CORRINHA: Sim, claro! Dona Fifia colocou os sapatos nela.
BRENDA: Vamos ver! – Corre para a rede e tenta tirar o sapato da Marquesa.
DONA FIFIA: Está louca! Já chega de tanta palhaçada. Deixem meu filho em paz que nós vamos rezar pela sua alma.
HANNAH: Dona Fifia, o aqué da Mona tá no sapato.
DONA FIFIA: Não entendo nada dessa linguagem de vocês. Por favor, nos deixem em paz! – E chorando: – Já chega! Deixem-me rezar pelo meu filho, por favor! – As pessoas se aproximam e tentam afastar o grupo de travestis de perto do corpo da Marquesa que, naquele momento, se encontra estirada na grama sobre a rede do flamengo decorada com a cara do fenômeno.
LORRAINE: Com licença, Dona Fifia! Escute-me, por favor! Sua filha trabalhou a vida inteira e guardou um dinheiro para a senhora e esse dinheiro está dentro do sapato que a senhora calçou nela. Tá me entendendo? O dinheiro é seu e ela não iria gostar que o aqué fosse enterrado e, para evitar, enviou um arco-íris como sinal. Ela era espírita Kardecista, eu juro!
BRENDA: Essa francesa é uma mentirosa de primeira.
CORRINHA: Deixe que eu vejo para a senhora Dona Fifia. – Retira um sapato e torce o salto para a direita e depois para a esquerda. O salto cede e todos vêem vários rolinhos de notas de dinheiro cair na grama ao lado da Marquesa que parece sorrir com a descoberta. Dona Fifia apanha o dinheiro. Em seguida, pega o outro sapato e descobre que nele também contêm uma boa soma de dinheiro. Coloca o dinheiro do bolso. Corrinha chega ao seu ouvido e segreda: – Deve ter bem mais no restante dos sapatos que estão debaixo da cama. Dona Fifia sorri para a velha travesti.

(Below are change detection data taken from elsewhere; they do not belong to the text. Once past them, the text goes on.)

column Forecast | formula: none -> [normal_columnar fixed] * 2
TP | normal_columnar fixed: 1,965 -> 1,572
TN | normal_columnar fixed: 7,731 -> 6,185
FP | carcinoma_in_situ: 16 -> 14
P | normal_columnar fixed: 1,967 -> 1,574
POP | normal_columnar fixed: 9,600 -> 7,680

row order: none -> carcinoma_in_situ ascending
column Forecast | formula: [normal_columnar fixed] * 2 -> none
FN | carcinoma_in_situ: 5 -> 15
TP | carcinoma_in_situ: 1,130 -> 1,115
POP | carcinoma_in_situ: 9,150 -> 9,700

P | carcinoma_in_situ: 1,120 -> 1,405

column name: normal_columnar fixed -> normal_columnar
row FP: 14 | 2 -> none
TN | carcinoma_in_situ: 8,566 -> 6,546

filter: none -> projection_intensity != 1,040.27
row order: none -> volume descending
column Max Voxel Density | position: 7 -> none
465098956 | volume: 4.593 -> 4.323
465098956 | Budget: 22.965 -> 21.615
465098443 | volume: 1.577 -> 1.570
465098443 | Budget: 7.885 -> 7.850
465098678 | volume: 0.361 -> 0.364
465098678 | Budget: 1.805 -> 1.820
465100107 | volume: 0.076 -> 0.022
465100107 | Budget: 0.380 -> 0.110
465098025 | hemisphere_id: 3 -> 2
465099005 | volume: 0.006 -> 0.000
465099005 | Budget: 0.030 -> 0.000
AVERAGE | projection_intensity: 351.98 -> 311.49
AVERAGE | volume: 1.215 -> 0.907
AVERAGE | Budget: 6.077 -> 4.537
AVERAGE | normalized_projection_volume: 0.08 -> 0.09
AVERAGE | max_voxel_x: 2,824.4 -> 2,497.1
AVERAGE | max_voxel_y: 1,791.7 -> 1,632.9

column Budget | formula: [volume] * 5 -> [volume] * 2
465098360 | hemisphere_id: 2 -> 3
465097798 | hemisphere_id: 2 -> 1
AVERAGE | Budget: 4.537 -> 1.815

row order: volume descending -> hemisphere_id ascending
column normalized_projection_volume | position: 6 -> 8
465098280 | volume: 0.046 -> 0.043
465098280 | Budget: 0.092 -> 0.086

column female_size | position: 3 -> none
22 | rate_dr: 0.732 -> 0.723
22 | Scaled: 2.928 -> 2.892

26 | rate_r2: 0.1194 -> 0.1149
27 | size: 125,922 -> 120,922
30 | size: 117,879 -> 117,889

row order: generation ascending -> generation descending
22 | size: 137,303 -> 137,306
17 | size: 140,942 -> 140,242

HANNAH: Era por isso que ela só usava sapatos meia pata, Anabela ou saltos baixos. Escondia o aqué nos grossos saltos.
LORRAINE: Aprendeu em Paris, querida!
HANNAH: Me leva, Mona!

LORRAINE: Tudo bem. Estou precisando mesmo de uma amiga para cuidar do Sarkozy.
BRENDA BUBU: Doutorado em Paris em pleno Bois de Boulogne. Arrasou Mona!
Naquele momento, o sol resolveu aparecer. A chuva sumiu e levou com ela o arco Iris. A Marquesa foi baixada ao tumulo entre gritos e vivas dos presentes. Em seguida, todos saem do cemitério da mesma forma como entraram, cantando Borbulhas de amor do Fagner.

Os artistas, sempre gesticulando muito, sem se entenderem e atônitos seguiram seus rumos. Porém, as divertidas travestis se dirigiram para a casa da Corrinha, aonde seriam presenteadas com as peças de roupas, sapatos, talvez perucas, maquiagens e principalmente bijuterias da finada Marquesa e tudo isso em ritmo de festa. Jóias falsas para Monas de Equés. Tudo á ver com esse universo tão particular.

Fim
Capítulo dedicado a todos os leitores do Ponto Zero.